Hello all, I cant run the clients, I am on shared hosting plan and do not have root access. I found a website https://www.sslforfree.com that is supposed to be an interface for LetsEncrypt.org. Its supposed to do it for you but I was unsure of how safe this was.
Is this site safe for me to use to get SSL cert for my domain?
Edit: Never mind I guess this website also handles the private Key which I am not comfortable with, I found another site https://gethttpsforfree.com/ which should work. I might wait cause I am not entirely sure what I am doing.
There is currently a suggestion for one hosting on letsencrypt.org ex. certs.letsencrypt.org due to obvious security reasons. I personally don’t trust any other site to generate my certs, I would suggest for 100% security, boot Linux Mint 17.2 in virtual box and generate the certs there.
Also if you could kindly ask your hosting via support to add LE to their hosting. My business just moved from HostGator due to slow response times (literally weeks) for tickets from support but hopefully you don’t have that issue.
There are plenty other hosting who have support for LE, I manage a list: https://github.com/letsencrypt/letsencrypt/wiki/Web-Hosting-Supporting-LE
Don’t they use WebCrypto to generate a public key? Wouldn’t you have to manually audit to make sure a leak was not happening. wouldn’t https://gethttpsforfree.com/ be a safer route?
I have had tons of trouble with HostGator, especially with Cpanel login issues. I have been testing digital ocean but I have very little experience with having to setting up a backed. I have become super reliant on Cpanel unfortunately.
This is a good option. The site only sees your CSR, which doesn’t include your private key. Feel free to do some research on the suggested
openssl commands used to generate the CSR to make sure they’re not malicious. You could also host your own copy of the site since it’s an open source project.

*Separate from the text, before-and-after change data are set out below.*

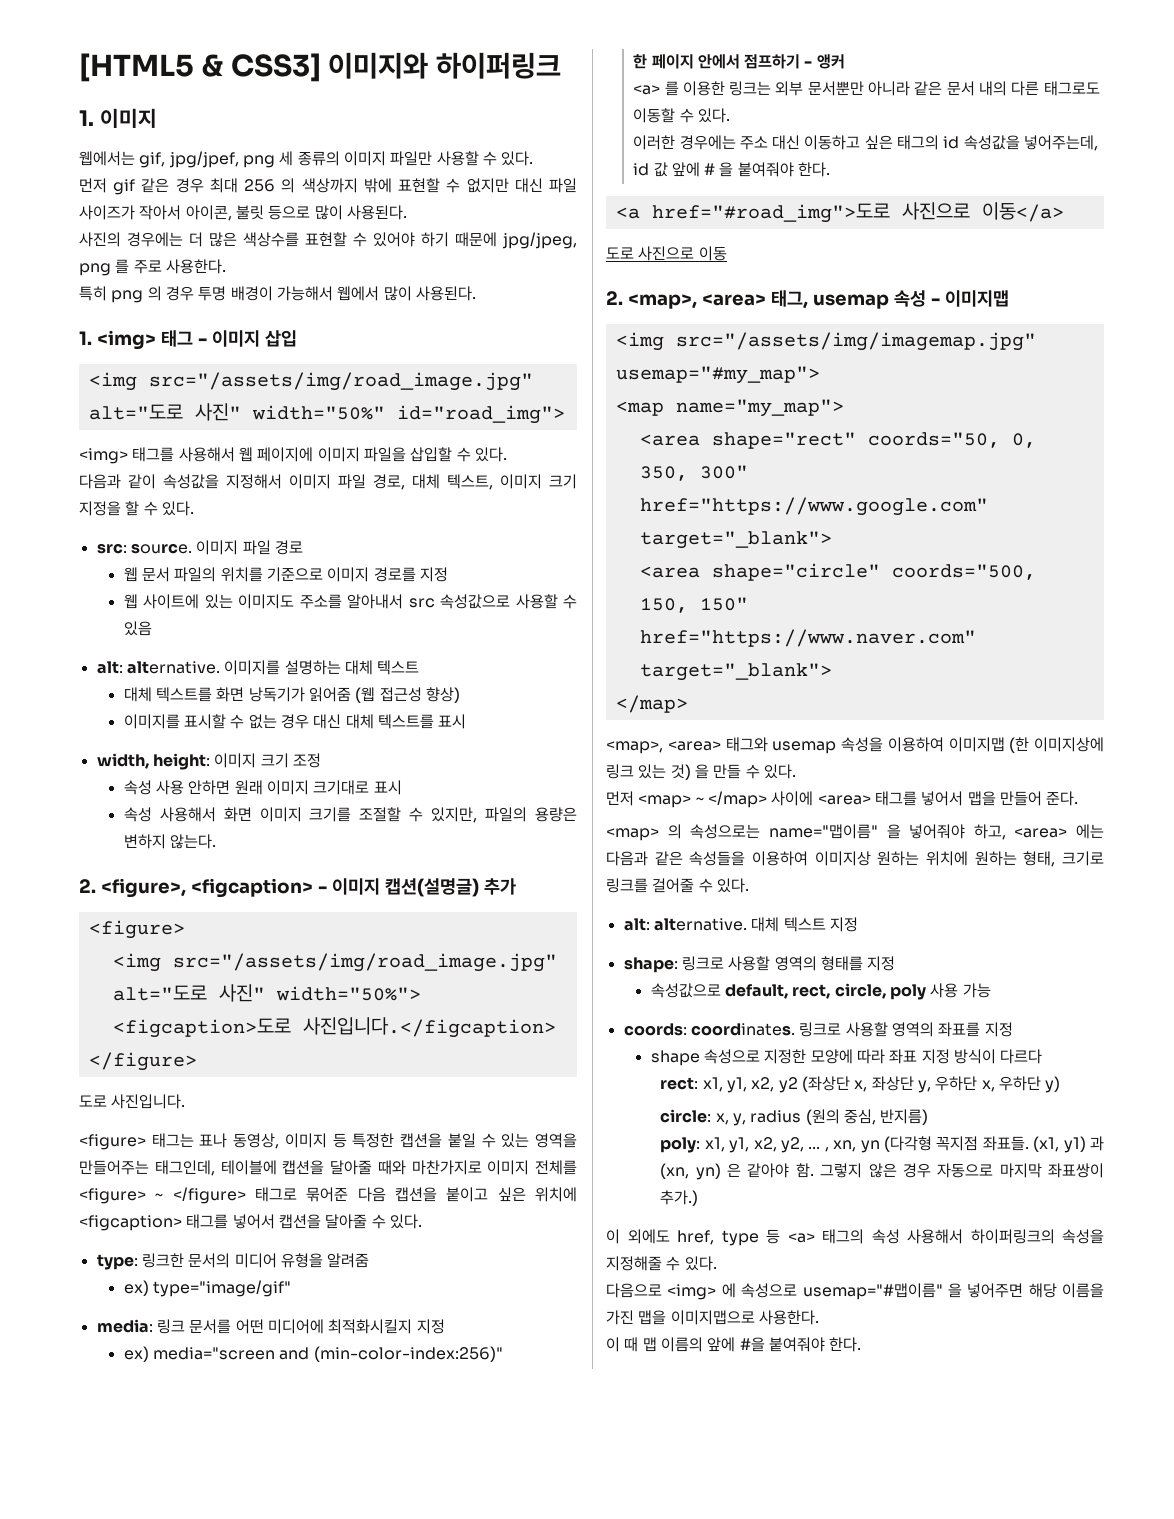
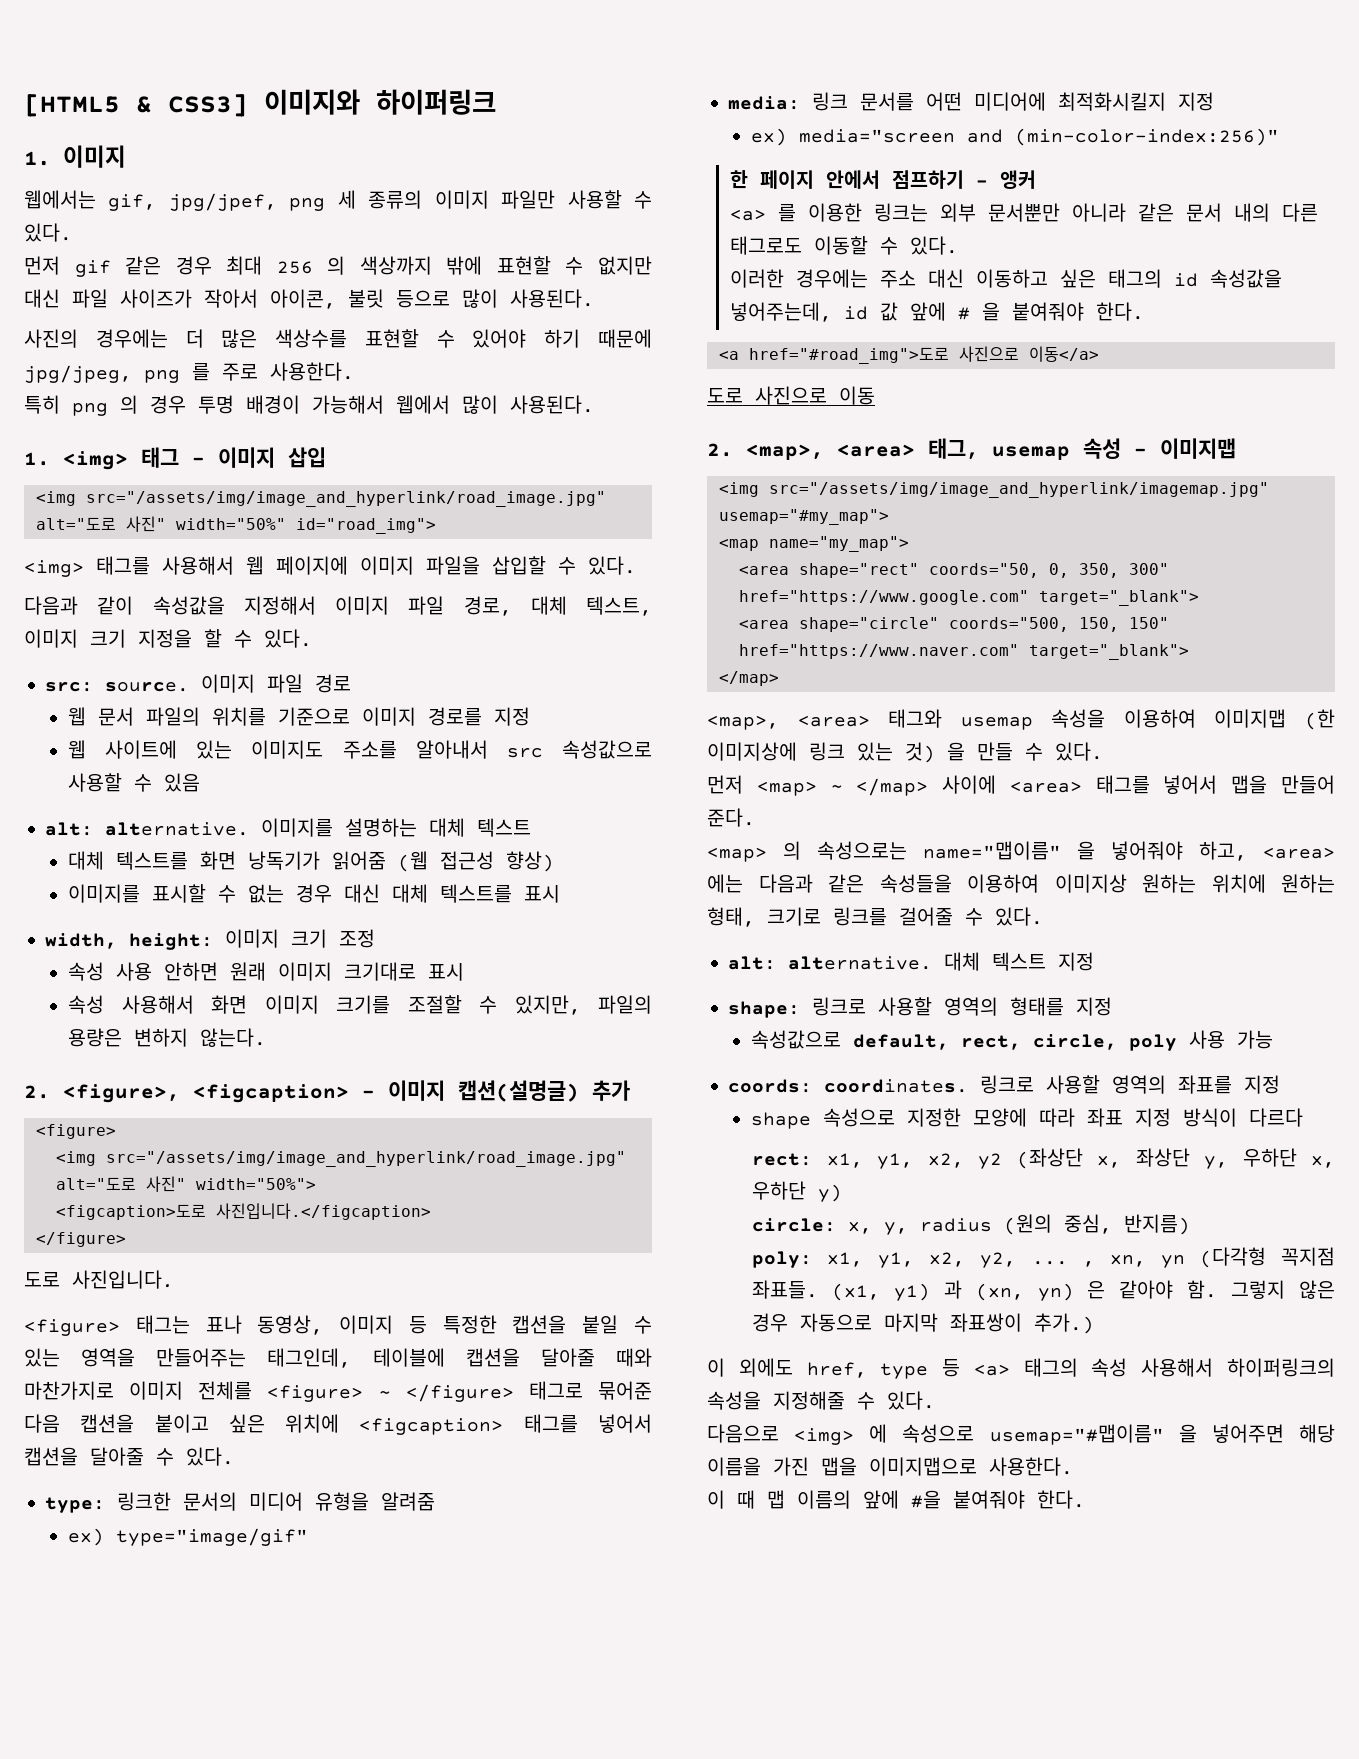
- <img src="/assets/img/road_image.jpg" alt="도로 사진" width="50%" id="road_img">
+ <img src="/assets/img/image_and_hyperlink/road_image.jpg" alt="도로 사진" width="50%" id="road_img">
- <img src="/assets/img/road_image.jpg" alt="도로 사진" width="50%">
+ <img src="/assets/img/image_and_hyperlink/road_image.jpg" alt="도로 사진" width="50%">
- <img src="/assets/img/imagemap.jpg" usemap="#my_map">
+ <img src="/assets/img/image_and_hyperlink/imagemap.jpg" usemap="#my_map">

The CSR basically includes your public key and the domain(s), which is public information anyway (Let’s Encrypt pushes all certificates they issue to Certificate Transparency log servers). Note that you will have to repeat this process manually at least once every 90 days (probably more regularly to avoid getting too close to the expiration date). That’s unavoidable on shared hosting plans unless your provider has some programmatic way of deploying new certificates, or supports Let’s Encrypt directly.
With sslforfree.com, you would have to audit the entire client-side code to make sure the code doesn’t expose your private key to a third party anywhere.